Bay to Breakers Has a New Set of Sobering Rules
| You are supposed to sit on the toilet, not shit on it. |
And remember the roving tiki bar in 2005? Or that giant duck float from 2010? Gone.
Last year, race operators released a slew of new rules restricting the only-in-San Francisco traditions that have shaped the bizarreness of B2B since its inception. Much of that fun was alcohol-induced, but now race participants have to leave their booze at home. And no dog or headphones, either, because you know what they say: If you act like children, you will be treated like children. Also everyone has to wear a bib to prove they are paid and registered for the race -- unregistered runners and last-minute registrations are absolutely forbidden (that includes you, Lt. Gov. Gavin Newsom!).
Yes, it kind of sounds like B2B has become a killjoy, but organizers say these new rules aren't meant to do away with the zany fun. Rather, they are there to make the footrace a safer and -- fingers crossed -- a much cleaner event.

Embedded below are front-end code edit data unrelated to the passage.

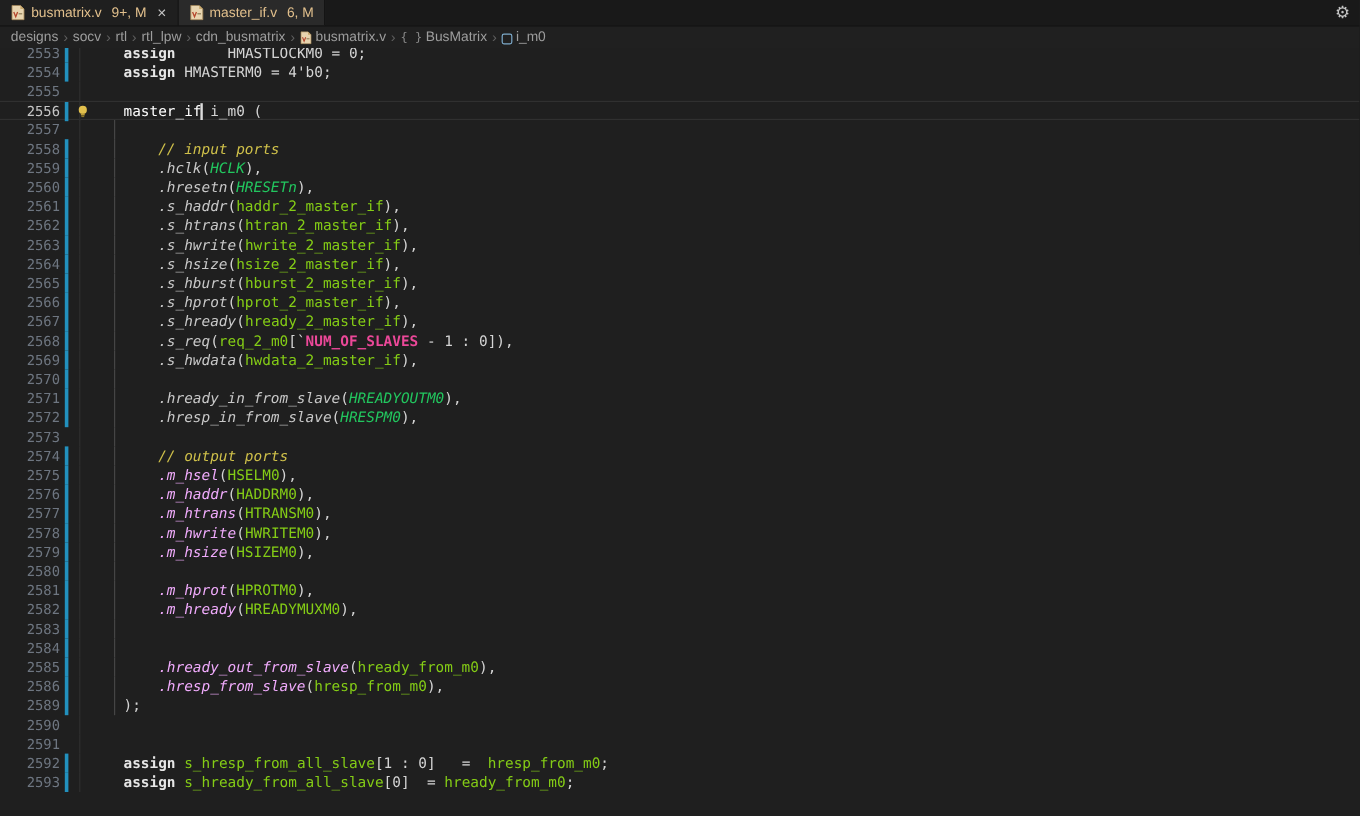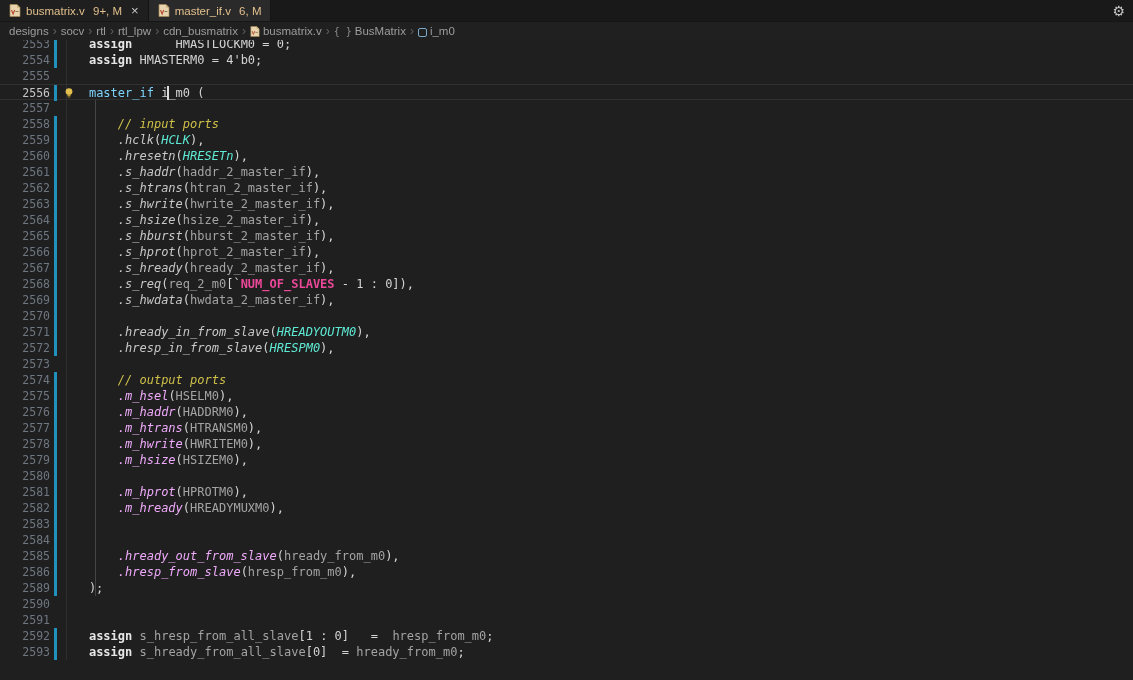--- a/index.html
+++ b/index.html
@@ -38,7 +38,7 @@
   .lnum { position:absolute; right:12px; top:0; color:#6e7681; font-size:11.5px; }
   .line.active-line .lnum { color:#c6c6c6; }
   .modbar { position:absolute; left:54px; top:0; width:3px; height:16px; background:#2290bd; }
-  .content { position:absolute; left:60px; top:0; }
+  .content { position:absolute; left:74px; top:0; }
   .guide { position:absolute; top:0; width:1px; height:16px; background:#2f2f2f; }
   .guide.l4 { background:#454545; }
   .cursor { position:absolute; top:1px; width:1.5px; height:14px; background:#dcdcdc; }

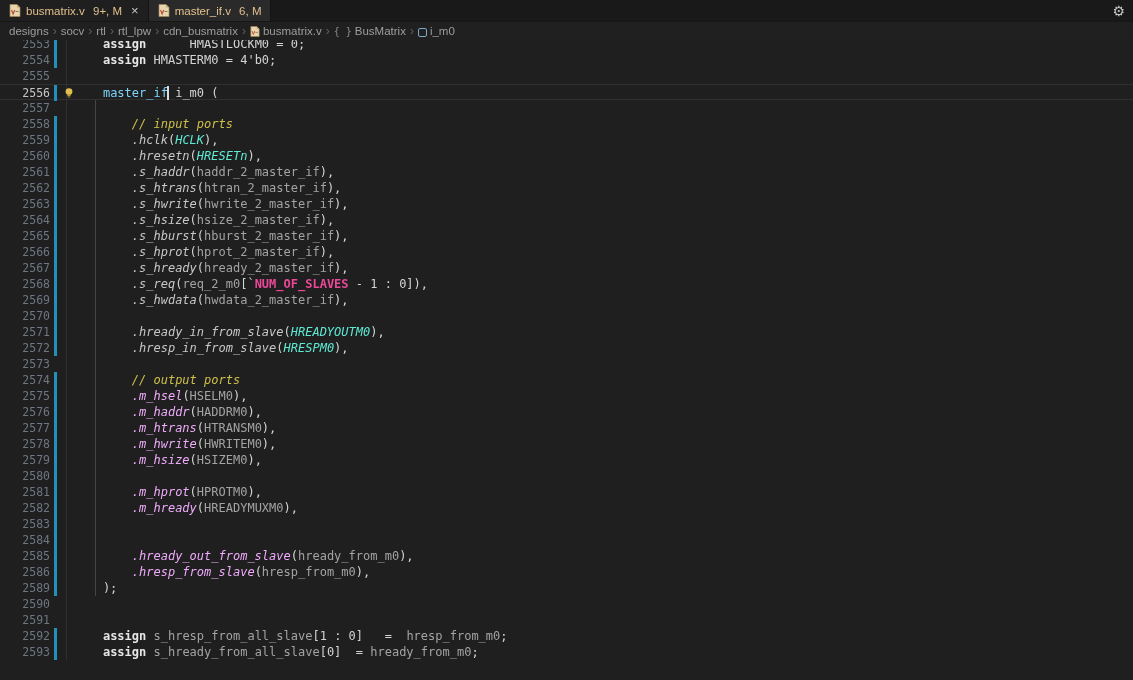--- a/index.html
+++ b/index.html
@@ -45,7 +45,7 @@
   .bulb { position:absolute; left:63px; top:2px; width:12px; height:12px; }
 
   .tk-k  { color:#e6e6e6; font-weight:bold; }
-  .tk-t  { color:#7dd3fc; }
+  .tk-t  { color:#ffffff; }
   .tk-p  { color:#d4d4d4; }
   .tk-c  { color:#cfc04a; font-style:italic; }
   .tk-pi { color:#c8c8c8; font-style:italic; }

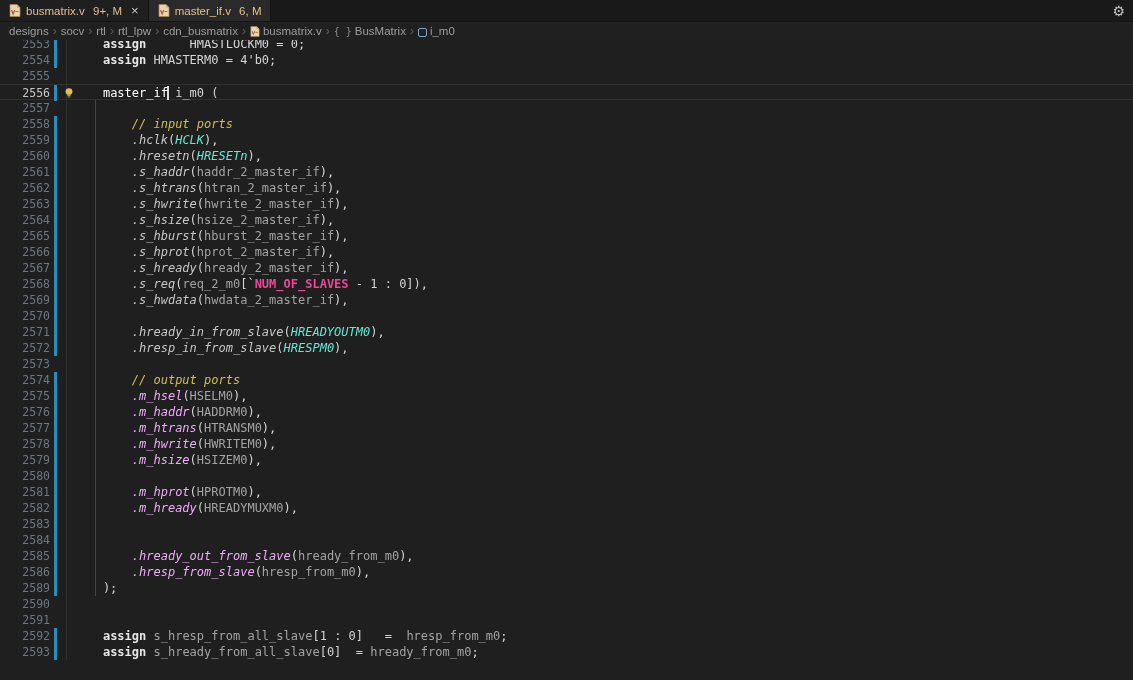--- a/index.html
+++ b/index.html
@@ -50,7 +50,7 @@
   .tk-c  { color:#cfc04a; font-style:italic; }
   .tk-pi { color:#c8c8c8; font-style:italic; }
   .tk-pu { color:#f0abfc;font-style:italic; }
-  .tk-ai { color:#5eead4; font-style:italic;text-align:center; }
+  .tk-ai { color:#22c55e; font-style:italic;text-align:center; }
   .tk-g  { color:#a3a3a3; }
   .tk-d  { color:#ec4899; font-weight:bold; }
 </style>

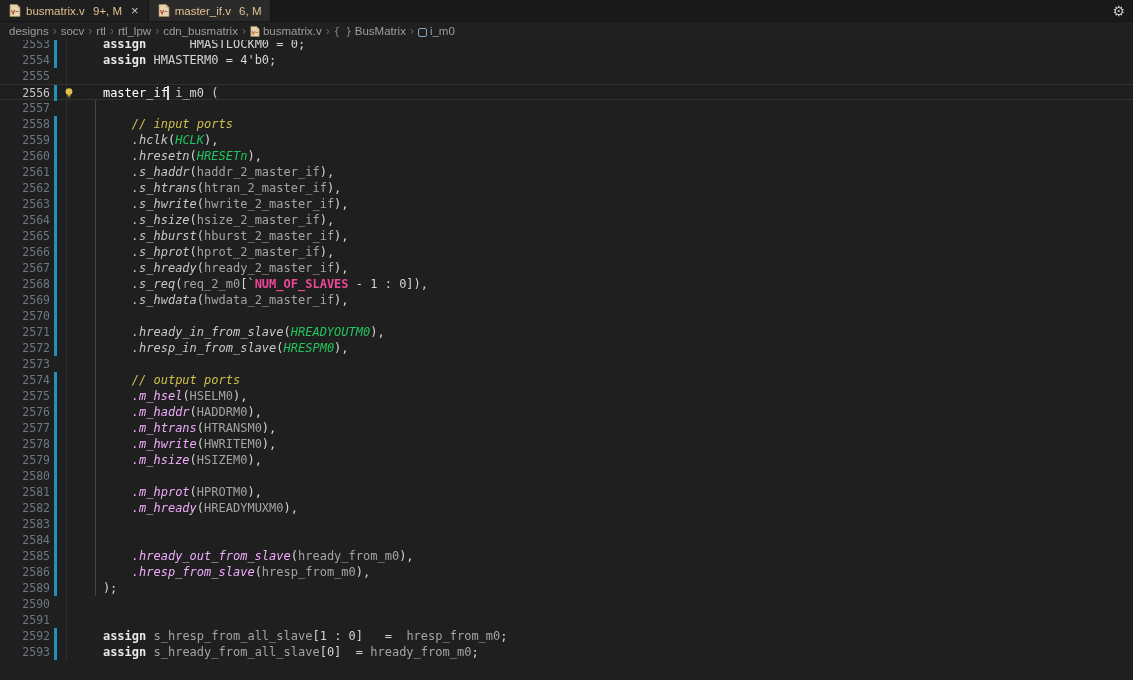--- a/index.html
+++ b/index.html
@@ -51,7 +51,7 @@
   .tk-pi { color:#c8c8c8; font-style:italic; }
   .tk-pu { color:#f0abfc;font-style:italic; }
   .tk-ai { color:#22c55e; font-style:italic;text-align:center; }
-  .tk-g  { color:#a3a3a3; }
+  .tk-g  { color:#84cc16; }
   .tk-d  { color:#ec4899; font-weight:bold; }
 </style>
 </head>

Speaking of being clean, some 1,200 portable toilets will be stationed at intervals along the route, which means you'll have to exercise those potty-training skills you learned as a toddler. If you are able to hold it and use a Porta-Potty like an adult, then you will be rewarded, just like any 3-year-old -- or puppy. We're not kidding! An attendant will be there to hand you a wristband proclaming you as a bona fide "Potty Hero" for not pissing and defecating anywhere other than a public restroom.
So if you're planning to partake in the race this weekend, expect to see plenty police out there enforcing the news rules and trying to make it safer for you. However, if you're like us, then you'll be swigging a beer, with your dog by your side in the comfort of your own home, far away from the Bay to Breakers stampede.